%%
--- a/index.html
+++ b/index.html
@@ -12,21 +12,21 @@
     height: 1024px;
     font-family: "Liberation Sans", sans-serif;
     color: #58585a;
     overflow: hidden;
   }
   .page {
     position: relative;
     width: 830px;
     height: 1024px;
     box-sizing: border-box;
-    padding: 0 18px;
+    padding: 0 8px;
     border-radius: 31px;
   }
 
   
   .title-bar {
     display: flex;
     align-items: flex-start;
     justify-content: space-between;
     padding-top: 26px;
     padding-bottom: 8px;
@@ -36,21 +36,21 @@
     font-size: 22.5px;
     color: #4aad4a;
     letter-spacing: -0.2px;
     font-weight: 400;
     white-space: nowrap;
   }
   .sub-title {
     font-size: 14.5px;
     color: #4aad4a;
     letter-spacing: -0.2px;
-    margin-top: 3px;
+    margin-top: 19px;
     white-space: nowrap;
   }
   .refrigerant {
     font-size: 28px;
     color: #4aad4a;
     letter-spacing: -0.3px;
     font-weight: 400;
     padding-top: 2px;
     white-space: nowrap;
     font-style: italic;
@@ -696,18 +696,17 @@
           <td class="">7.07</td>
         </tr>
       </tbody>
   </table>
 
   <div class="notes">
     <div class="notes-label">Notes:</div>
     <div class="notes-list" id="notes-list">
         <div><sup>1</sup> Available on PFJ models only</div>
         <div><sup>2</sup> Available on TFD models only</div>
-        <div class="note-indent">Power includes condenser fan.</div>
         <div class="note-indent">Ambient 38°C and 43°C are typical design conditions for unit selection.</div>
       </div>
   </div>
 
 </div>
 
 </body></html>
%%
%%
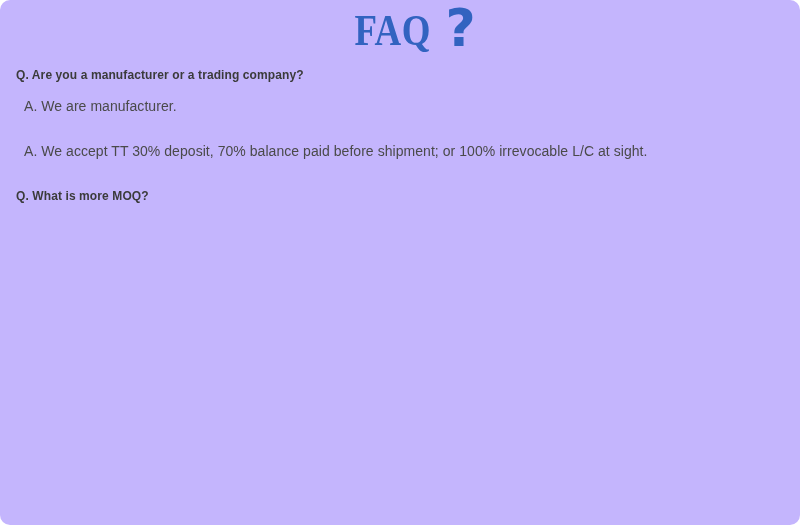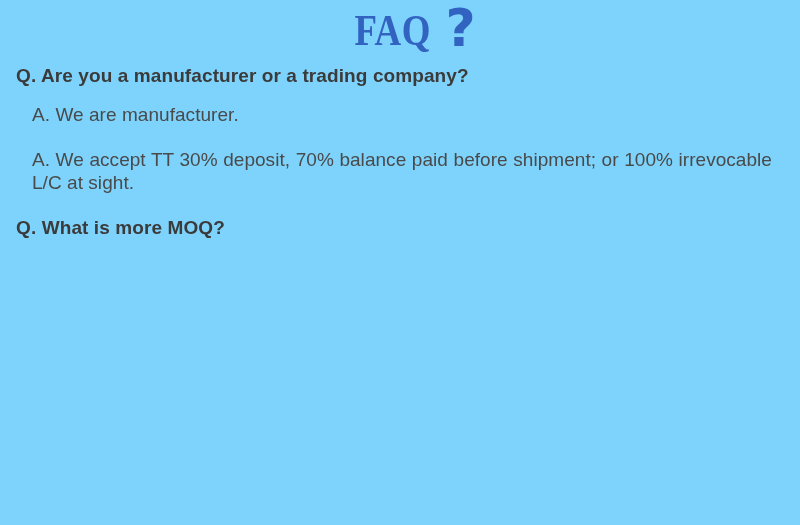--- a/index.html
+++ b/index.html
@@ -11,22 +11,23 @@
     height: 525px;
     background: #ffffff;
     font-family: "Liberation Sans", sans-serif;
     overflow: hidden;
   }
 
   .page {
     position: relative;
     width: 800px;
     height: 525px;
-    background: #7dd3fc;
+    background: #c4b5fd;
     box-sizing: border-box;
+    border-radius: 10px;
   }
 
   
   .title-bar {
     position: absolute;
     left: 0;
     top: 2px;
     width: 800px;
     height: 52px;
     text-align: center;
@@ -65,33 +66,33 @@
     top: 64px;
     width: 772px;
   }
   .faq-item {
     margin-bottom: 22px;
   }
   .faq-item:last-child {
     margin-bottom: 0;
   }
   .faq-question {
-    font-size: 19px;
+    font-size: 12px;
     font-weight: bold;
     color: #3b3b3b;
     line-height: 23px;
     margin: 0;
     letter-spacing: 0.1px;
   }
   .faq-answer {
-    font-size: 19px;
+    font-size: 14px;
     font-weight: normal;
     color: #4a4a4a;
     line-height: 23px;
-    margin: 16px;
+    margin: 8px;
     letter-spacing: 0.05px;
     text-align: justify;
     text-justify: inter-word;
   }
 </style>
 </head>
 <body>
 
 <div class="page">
%%
The lines to extract from the data above begin with the line containing "border-radius: 31px;" and end with the line containing "<div><sup>2</sup> Available on". Extract them exactly, including both.

- Exercise response
     border-radius: 31px;
   }
 
   
   .title-bar {
     display: flex;
     align-items: flex-start;
     justify-content: space-between;
     padding-top: 26px;
     padding-bottom: 8px;
@@ -36,21 +36,21 @@
     font-size: 22.5px;
     color: #4aad4a;
     letter-spacing: -0.2px;
     font-weight: 400;
     white-space: nowrap;
   }
   .sub-title {
     font-size: 14.5px;
     color: #4aad4a;
     letter-spacing: -0.2px;
-    margin-top: 3px;
+    margin-top: 19px;
     white-space: nowrap;
   }
   .refrigerant {
     font-size: 28px;
     color: #4aad4a;
     letter-spacing: -0.3px;
     font-weight: 400;
     padding-top: 2px;
     white-space: nowrap;
     font-style: italic;
@@ -696,18 +696,17 @@
           <td class="">7.07</td>
         </tr>
       </tbody>
   </table>
 
   <div class="notes">
     <div class="notes-label">Notes:</div>
     <div class="notes-list" id="notes-list">
         <div><sup>1</sup> Available on PFJ models only</div>
         <div><sup>2</sup> Available on TFD models only</div>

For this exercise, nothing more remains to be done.